822 F. Supp. 570, 1993 U.S. Dist. LEXIS 7568, 1993 WL 183132
CourtDistrict Court, W.D. Wisconsin
DecidedFebruary 5, 1993
Docket92-C-598-S
StatusPublished
Cited by12 cases

This text of 822 F. Supp. 570 (United States v. Sosnowski) is published on Counsel Stack Legal Research, covering District Court, W.D. Wisconsin primary law. Counsel Stack provides free access to over 12 million legal documents including statutes, case law, regulations, and constitutions.

Bluebook
United States v. Sosnowski, 822 F. Supp. 570, 1993 U.S. Dist. LEXIS 7568, 1993 WL 183132 (W.D. Wis. 1993).

Opinion

MEMORANDUM AND ORDER

SHABAZ, District Judge.

Plaintiff commenced this action against defendants Henry L. Sosnowski, D.J. Weis, Home Mutual Insurance Company (“Home Mutual”) and George A. Richards for reimbursement of Medicare payments pursuant to 42 U.S.C. § 1395y(b)(2) and related regulations. The parties have stipulated to the dismissal of defendant Richards.

The matter is currently before the Court on plaintiffs motion for judgment on the pleadings against defendants Sosnowski and Weis pursuant to Rule 12(c) of the Federal Rules of Civil Procedure. Defendants have submitted matters outside the pleadings and request the Court to treat the motion as one for summary judgment. Plaintiff joins defendants in this request. Accordingly, the Court will treat this motion as one for summary judgment.
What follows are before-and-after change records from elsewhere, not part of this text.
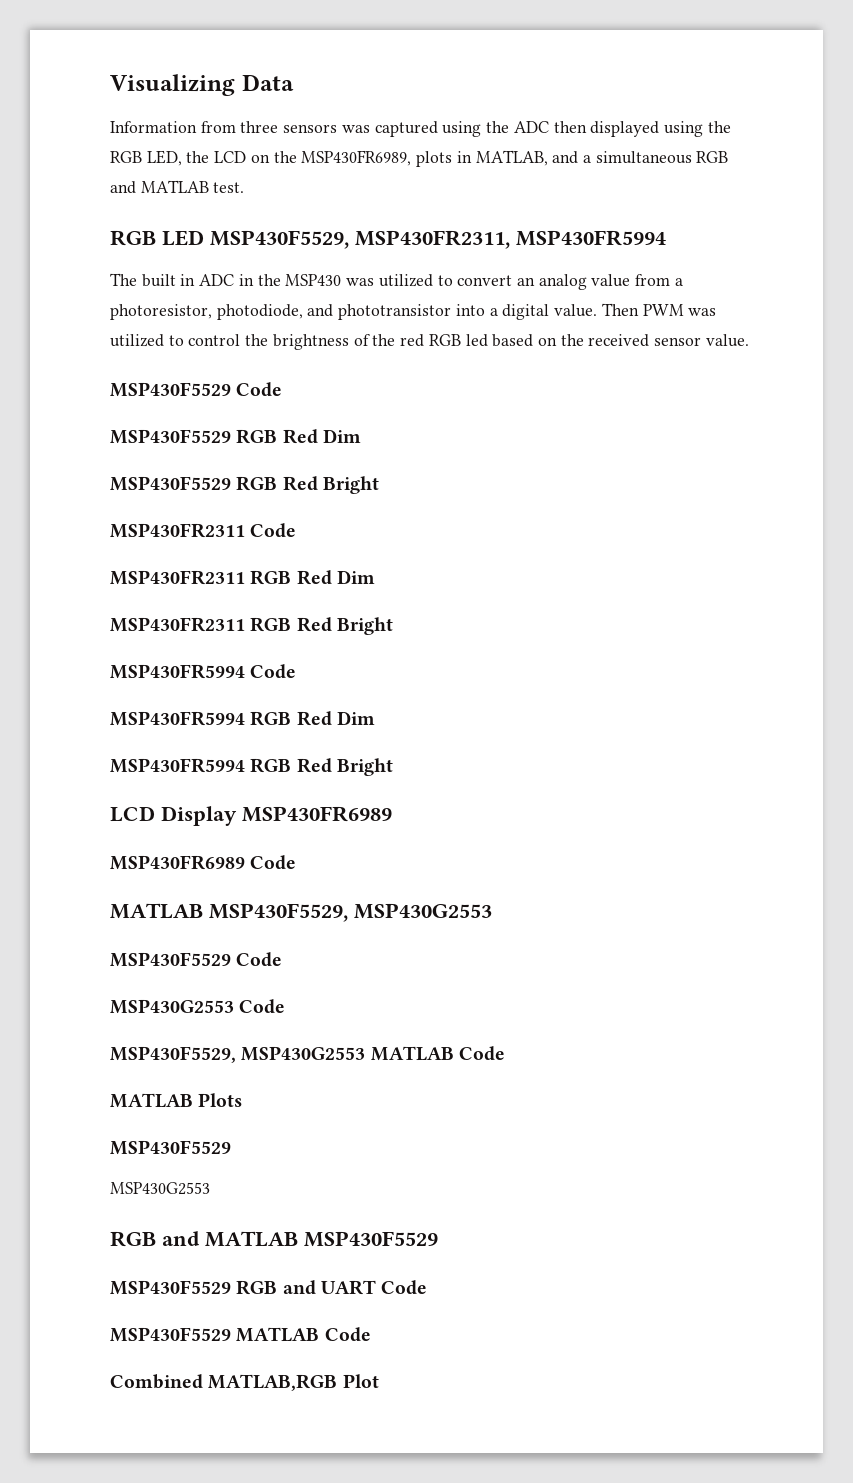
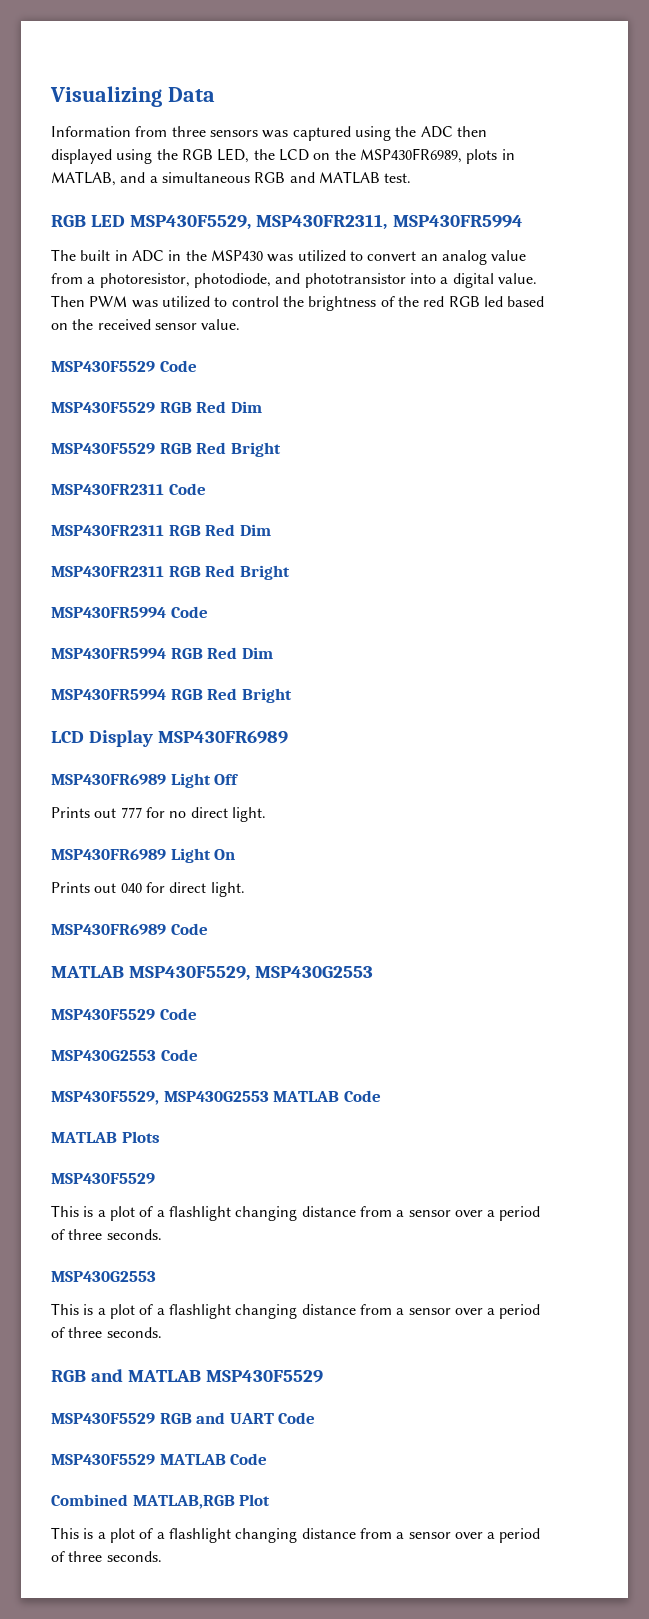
(392, 814) none -> [51,773,240,788] [51,807,266,822] [51,848,236,863] [51,882,245,897] // MSP430FR6989 Light Off // Prints out 777 for no direct light. // MSP430FR6989 Light On // Prints out 040 for direct light.
[110,1182,210,1195] MSP430G2553 -> [51,1205,541,1221] [51,1229,162,1240] [51,1271,156,1282] [51,1303,541,1319] [51,1327,162,1338] This is a plot of a flashlight changing distance from a sensor over a period of three seconds. // MSP430G2553 // This is a plot of a flashlight changing distance from a sensor over a period of three seconds.
(379, 1381) none -> [51,1527,541,1543] [51,1551,162,1562] // This is a plot of a flashlight changing distance from a sensor over a period of three seconds.

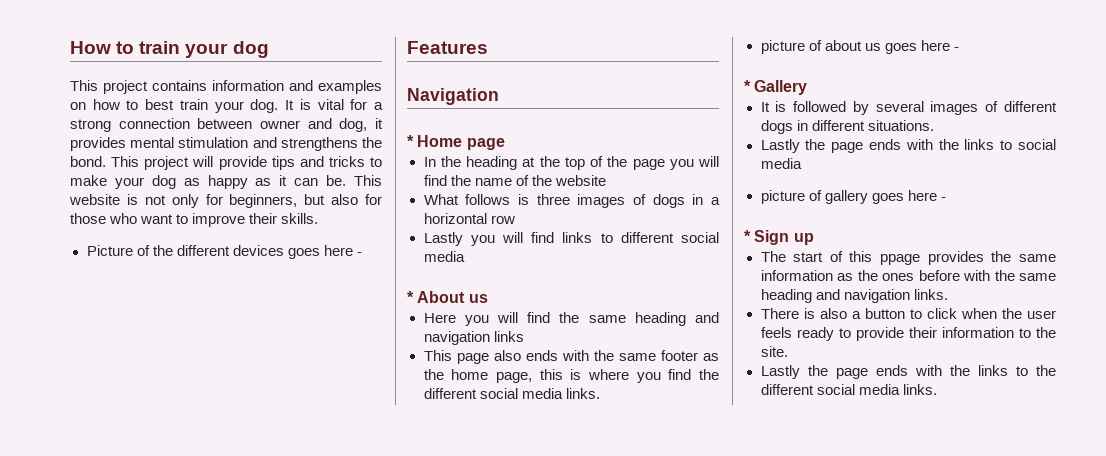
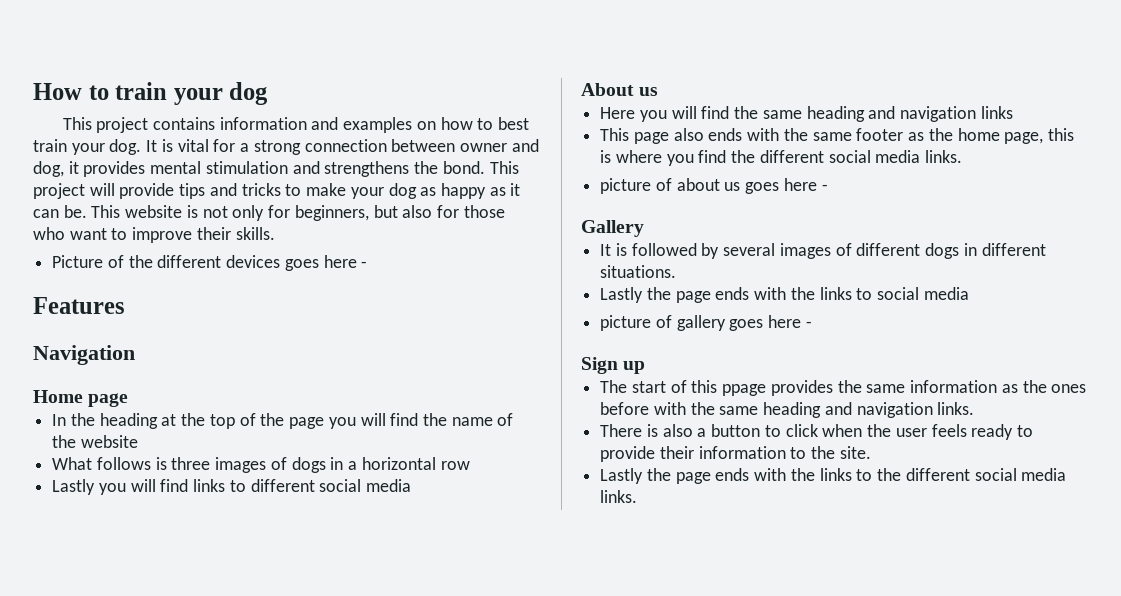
[407,135,414,147] * -> (135, 355) none
[407,291,414,303] * -> (412, 485) none
[744,80,751,92] * -> (828, 187) none
[744,230,751,242] * -> (812, 324) none

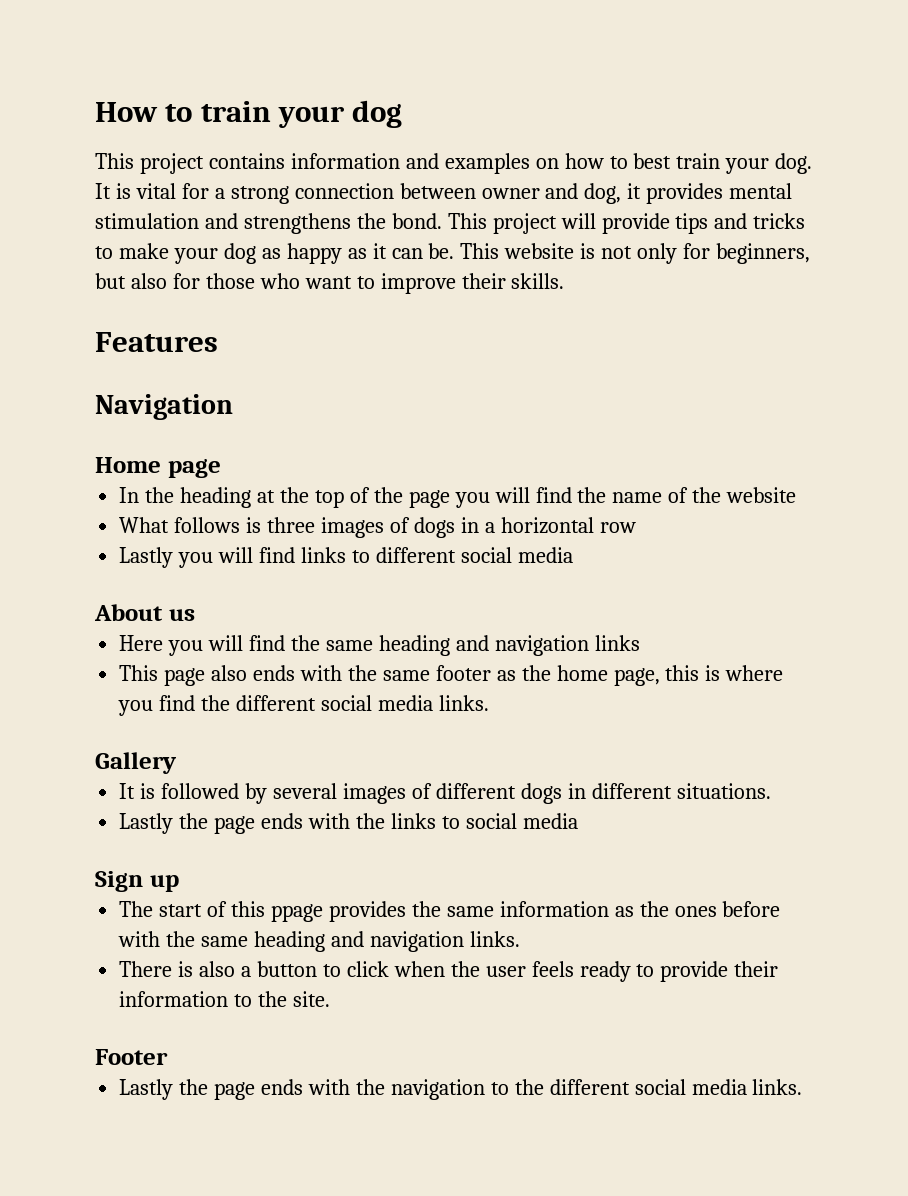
[52,255,368,271] // Picture of the different devices goes here - -> (565, 281) none
[600,178,828,194] // picture of about us goes here - -> (489, 703) none
[600,315,812,331] // picture of gallery goes here - -> (578, 821) none
[600,468,852,484] // Lastly the page ends with the links -> [95,1049,168,1065] [119,1079,485,1100] // Footer // Lastly the page ends with the navigation

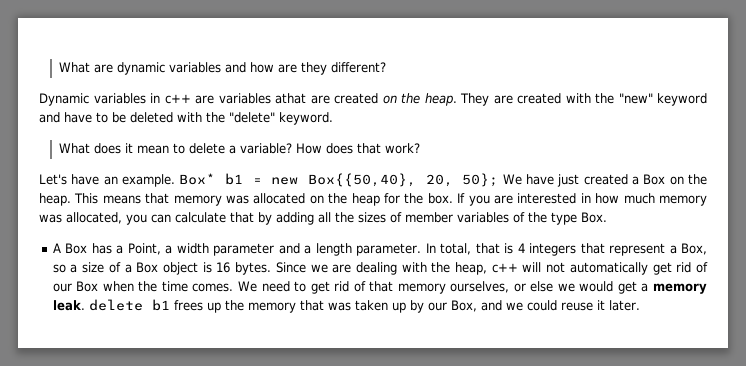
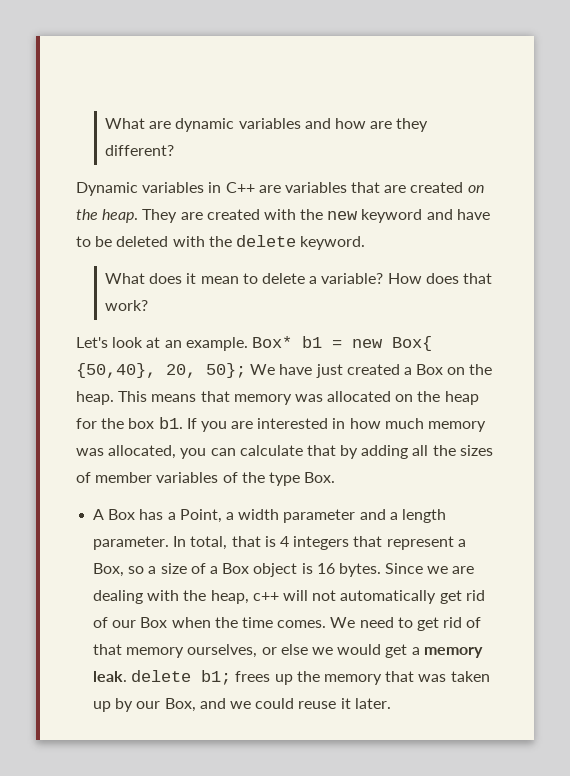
[164,94,191,104] c++ -> [225,182,255,193] C++
[275,93,306,104] athat -> [351,182,381,193] that
[618,93,653,104] "new" -> [327,211,359,220] new
[229,112,275,123] "delete" -> [235,235,296,247] delete
[71,174,100,185] have -> [112,337,161,348] look at
[308,173,417,187] Box{{50,40}, -> [391,336,432,351] [76,363,156,378] Box{ {50,40},
[427,193,453,204] box. -> [128,417,183,429] box b1.
[151,299,170,311] b1 -> [201,670,232,685] b1;

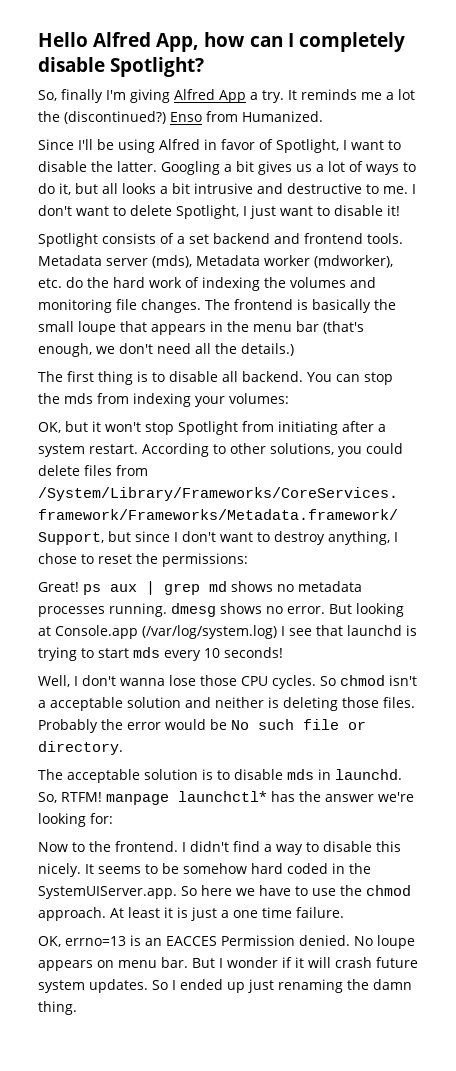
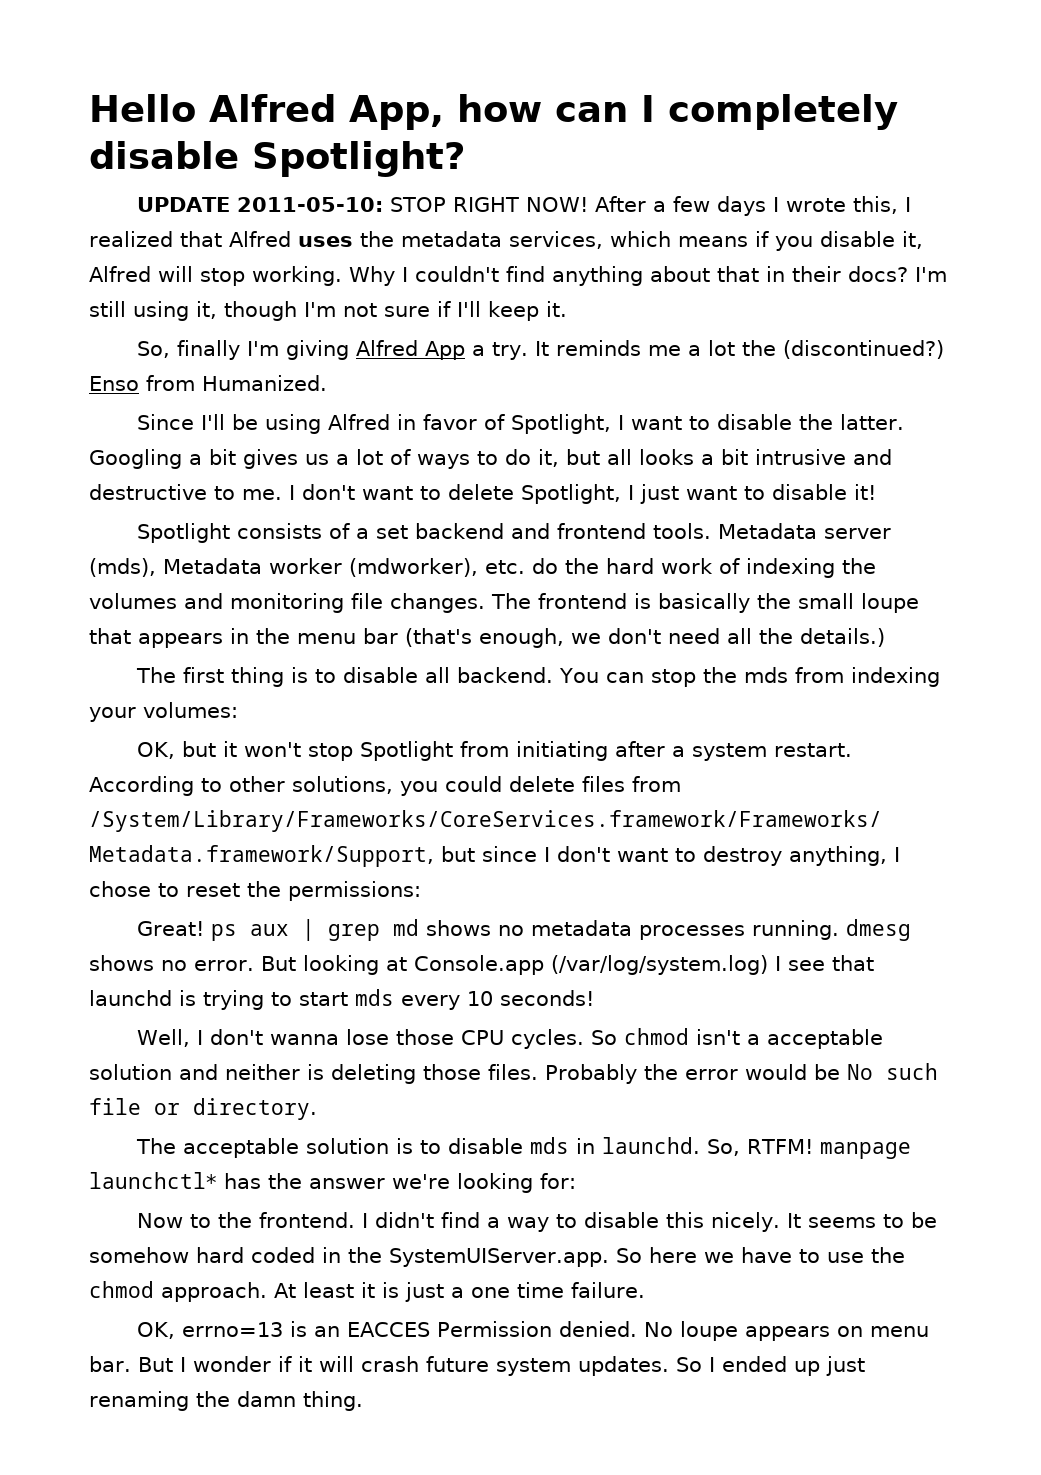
(205, 67) none -> [136,196,911,216] [89,231,923,251] [89,266,947,286] [89,301,567,321] // UPDATE 2011-05-10: STOP RIGHT NOW! After a few days I wrote this, I realized that Alfred uses the metadata services, which means if you disable it, Alfred will stop working. Why I couldn't find anything about that in their docs? I'm still using it, though I'm not sure if I'll keep it.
A summary of the procedural background and other relevant facts follows. The facts necessary to resolve this motion are undisputed.

*572 BACKGROUND

On about September 11, 1986 defendant Sosnowski sustained injuries in a car accident.

Sosnowski was eligible for benefits through the federal Medicare program, 42 U.S.C. §§ 1395 et seq., administered by the Health Care Financing Administration (“HCFA”), an agency of the Department of Health and Human Services (“HHS”). As of November 15, 1990 HCFA paid $15,066.68 in claims submitted on behalf of Sosnowski for medical services provided as a result of the accident.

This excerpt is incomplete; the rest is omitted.